The gradient vector of multivariable function points in the direction of the steepest increase of its slope. Basically, it’s the generalization of the derivative of a function, to the domain of multivariable functions. As such, it’s a foundational term in calculus with many uses - especially for measuring the rate of change of a function, as well so ascending / descending its graph towards its (local) minima / Maxima.
In the case of Machine Learning, the most common use of it, is in the Gradient Descent Algorithm. More specifically, we use it to decide on how should we change the model parameters, such that we will descent down the cost/loss/objective function - towards its minima.
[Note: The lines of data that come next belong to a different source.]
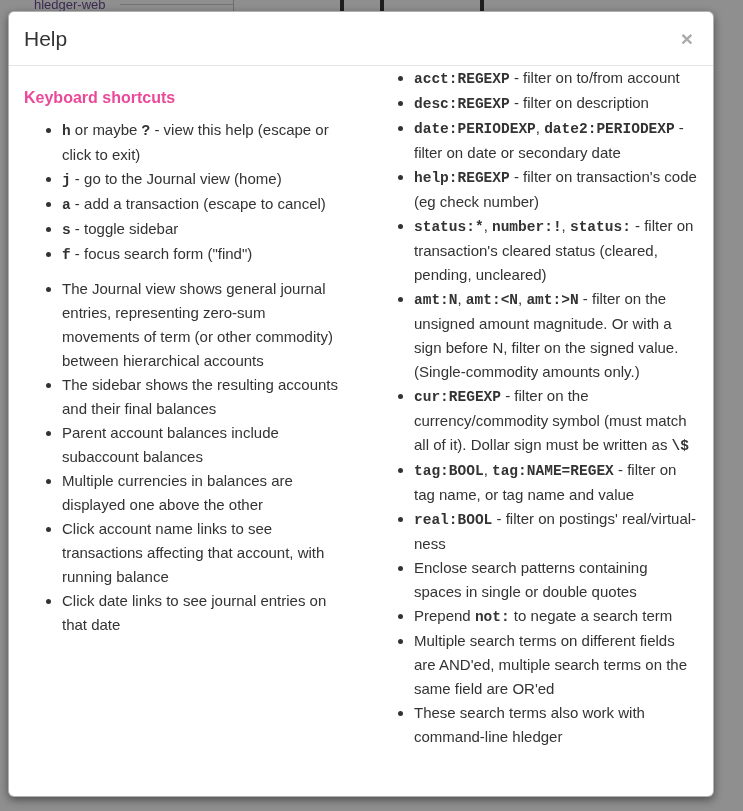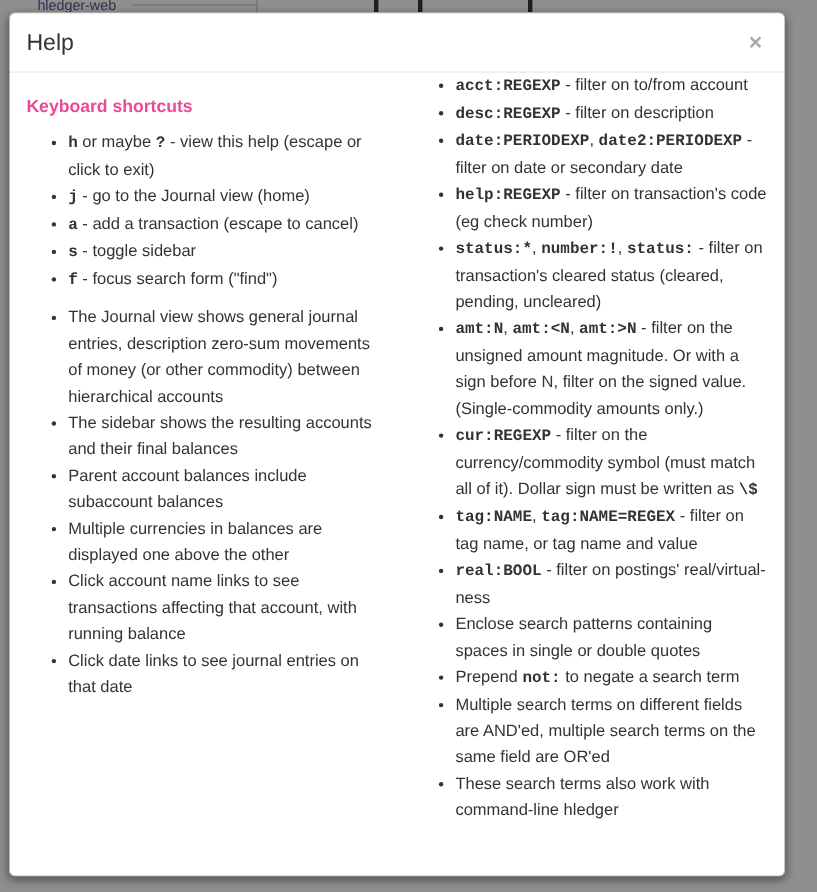--- a/index.html
+++ b/index.html
@@ -129,7 +129,7 @@
           <li><code>f</code> - focus search form ("find")</li>
         </ul>
         <ul class="help-list">
-          <li>The Journal view shows general journal entries, description zero-sum movements of money (or other commodity) between hierarchical accounts</li>
+          <li>The Journal view shows general journal entries, representing zero-sum movements of term (or other commodity) between hierarchical accounts</li>
           <li>The sidebar shows the resulting accounts and their final balances</li>
           <li>Parent account balances include subaccount balances</li>
           <li>Multiple currencies in balances are displayed one above the other</li>

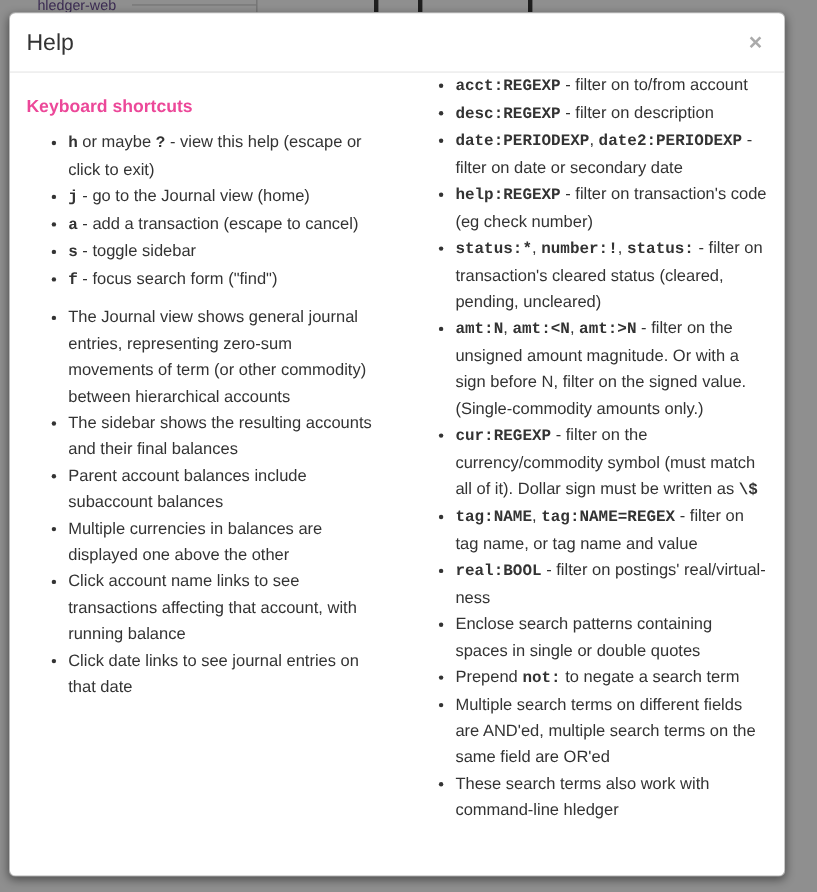--- a/index.html
+++ b/index.html
@@ -146,7 +146,7 @@
           <li><code>status:*</code>, <code>number:!</code>, <code>status:</code> - filter on transaction's cleared status (cleared, pending, uncleared)</li>
           <li><code>amt:N</code>, <code>amt:&lt;N</code>, <code>amt:&gt;N</code> - filter on the unsigned amount magnitude. Or with a sign before N, filter on the signed value. (Single-commodity amounts only.)</li>
           <li><code>cur:REGEXP</code> - filter on the currency/commodity symbol (must match all of it). Dollar sign must be written as <code>\$</code></li>
-          <li><code>tag:NAME</code>, <code>tag:NAME=REGEX</code> - filter on tag name, or tag name and value</li>
+          <li><code>tag:BOOL</code>, <code>tag:NAME=REGEX</code> - filter on tag name, or tag name and value</li>
           <li><code>real:BOOL</code> - filter on postings' real/virtual-ness</li>
           <li>Enclose search patterns containing spaces in single or double quotes</li>
           <li>Prepend <code>not:</code> to negate a search term</li>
The way we do that in practice, is that for each batch of training samples, we calculate the partial derivative of the loss function with respect to each of the parameters, and then we take a small step in the opposite direction to the gradient (since the gradient points towards the steepest increase, and we want to go down).
The exact step we take, depends on the learning rate, and the optimization function we use to address the problem of “noise” - resulting from the fact that for practical reasons, we don’t calculate the loss function for all the training data at once, but rather do it for a small batch at the time.
You might also stumble on some ML algorithms that use gradient ascent to find a Maxima point, rather than minimizing a cost function with gradient decent - especially in object segmentation, and some logistic regression methods - but these are the exception, and not the rule.